THE TASK:
Your job is to copy every line in the material containing the word "none".

RECORDS FOR THE TASK:
=====

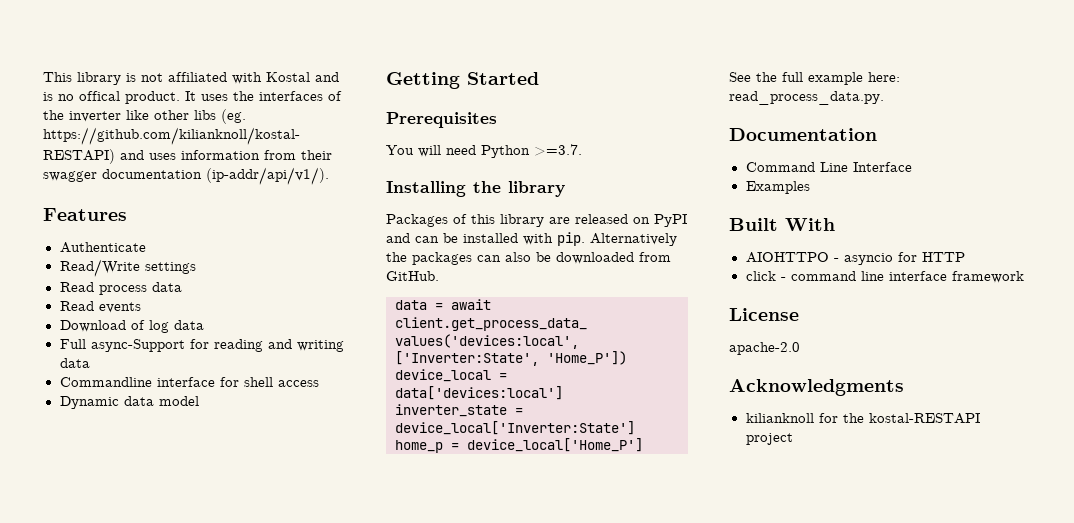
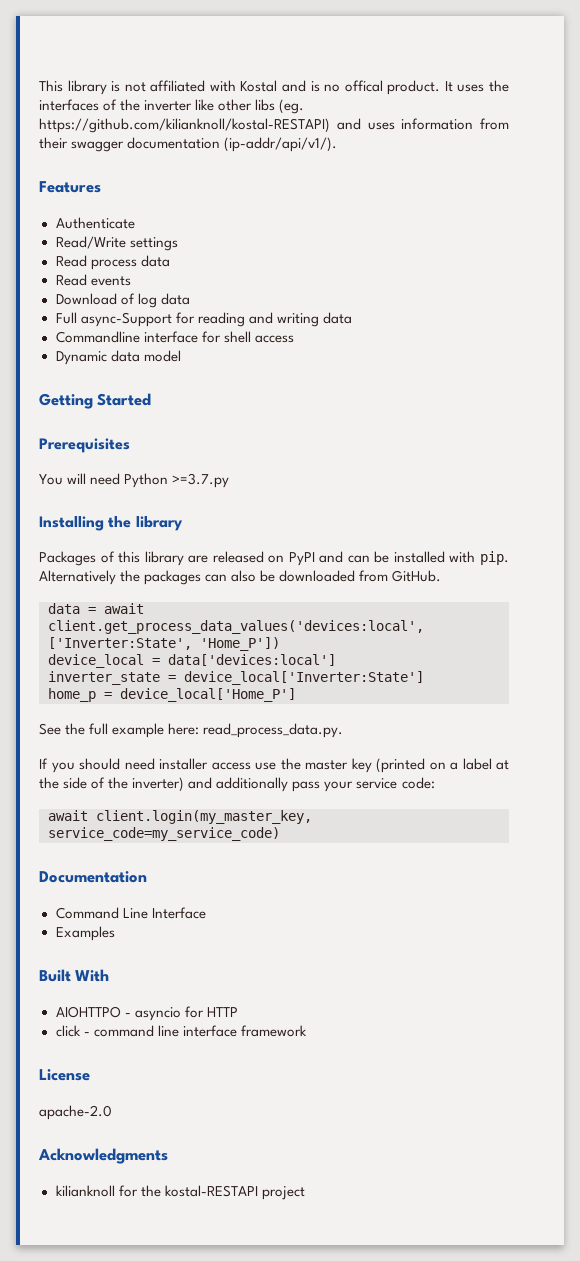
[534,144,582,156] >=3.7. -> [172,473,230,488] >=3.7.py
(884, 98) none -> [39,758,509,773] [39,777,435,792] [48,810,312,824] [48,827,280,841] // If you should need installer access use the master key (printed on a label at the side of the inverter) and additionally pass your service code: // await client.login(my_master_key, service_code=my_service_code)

=====

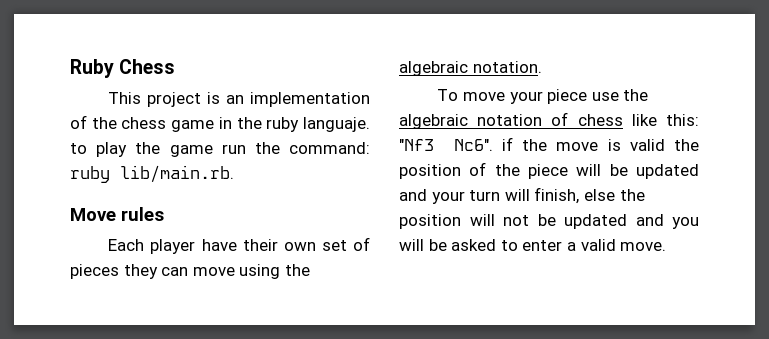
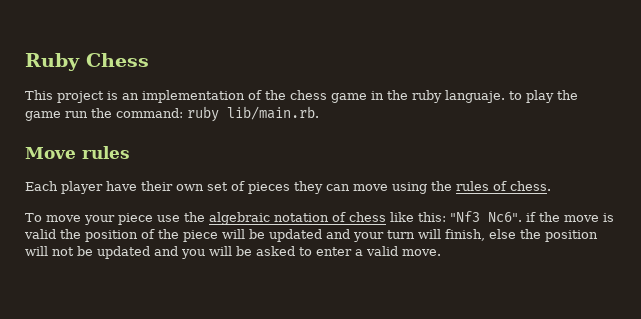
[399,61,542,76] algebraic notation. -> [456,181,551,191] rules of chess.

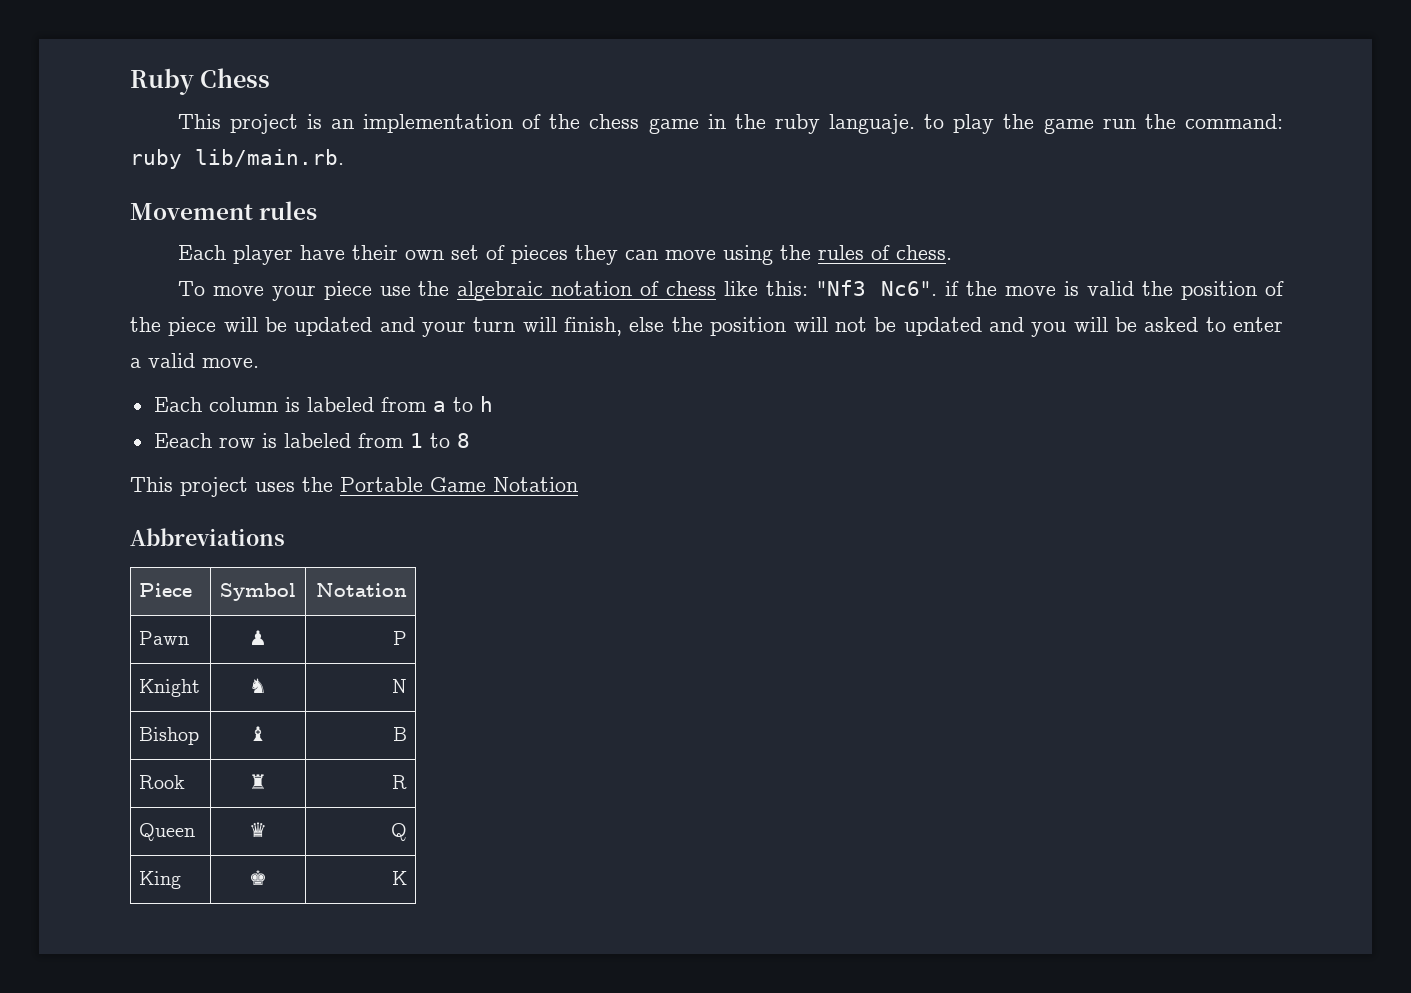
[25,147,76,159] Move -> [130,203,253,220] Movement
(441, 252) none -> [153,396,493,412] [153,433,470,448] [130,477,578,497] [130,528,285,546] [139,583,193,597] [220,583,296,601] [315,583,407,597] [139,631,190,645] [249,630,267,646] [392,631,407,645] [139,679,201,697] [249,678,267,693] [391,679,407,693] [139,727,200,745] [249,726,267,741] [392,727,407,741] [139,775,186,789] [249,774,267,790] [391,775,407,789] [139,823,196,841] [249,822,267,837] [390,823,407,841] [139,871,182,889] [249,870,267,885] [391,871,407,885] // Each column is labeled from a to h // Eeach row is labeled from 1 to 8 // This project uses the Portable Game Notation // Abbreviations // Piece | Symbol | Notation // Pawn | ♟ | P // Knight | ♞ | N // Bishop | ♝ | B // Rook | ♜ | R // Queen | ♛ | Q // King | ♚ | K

=====

PROBLEM SOLUTION:
(884, 98) none -> [39,758,509,773] [39,777,435,792] [48,810,312,824] [48,827,280,841] // If you should need installer access use the master key (printed on a label at the side of the inverter) and additionally pass your service code: // await client.login(my_master_key, service_code=my_service_code)
(441, 252) none -> [153,396,493,412] [153,433,470,448] [130,477,578,497] [130,528,285,546] [139,583,193,597] [220,583,296,601] [315,583,407,597] [139,631,190,645] [249,630,267,646] [392,631,407,645] [139,679,201,697] [249,678,267,693] [391,679,407,693] [139,727,200,745] [249,726,267,741] [392,727,407,741] [139,775,186,789] [249,774,267,790] [391,775,407,789] [139,823,196,841] [249,822,267,837] [390,823,407,841] [139,871,182,889] [249,870,267,885] [391,871,407,885] // Each column is labeled from a to h // Eeach row is labeled from 1 to 8 // This project uses the Portable Game Notation // Abbreviations // Piece | Symbol | Notation // Pawn | ♟ | P // Knight | ♞ | N // Bishop | ♝ | B // Rook | ♜ | R // Queen | ♛ | Q // King | ♚ | K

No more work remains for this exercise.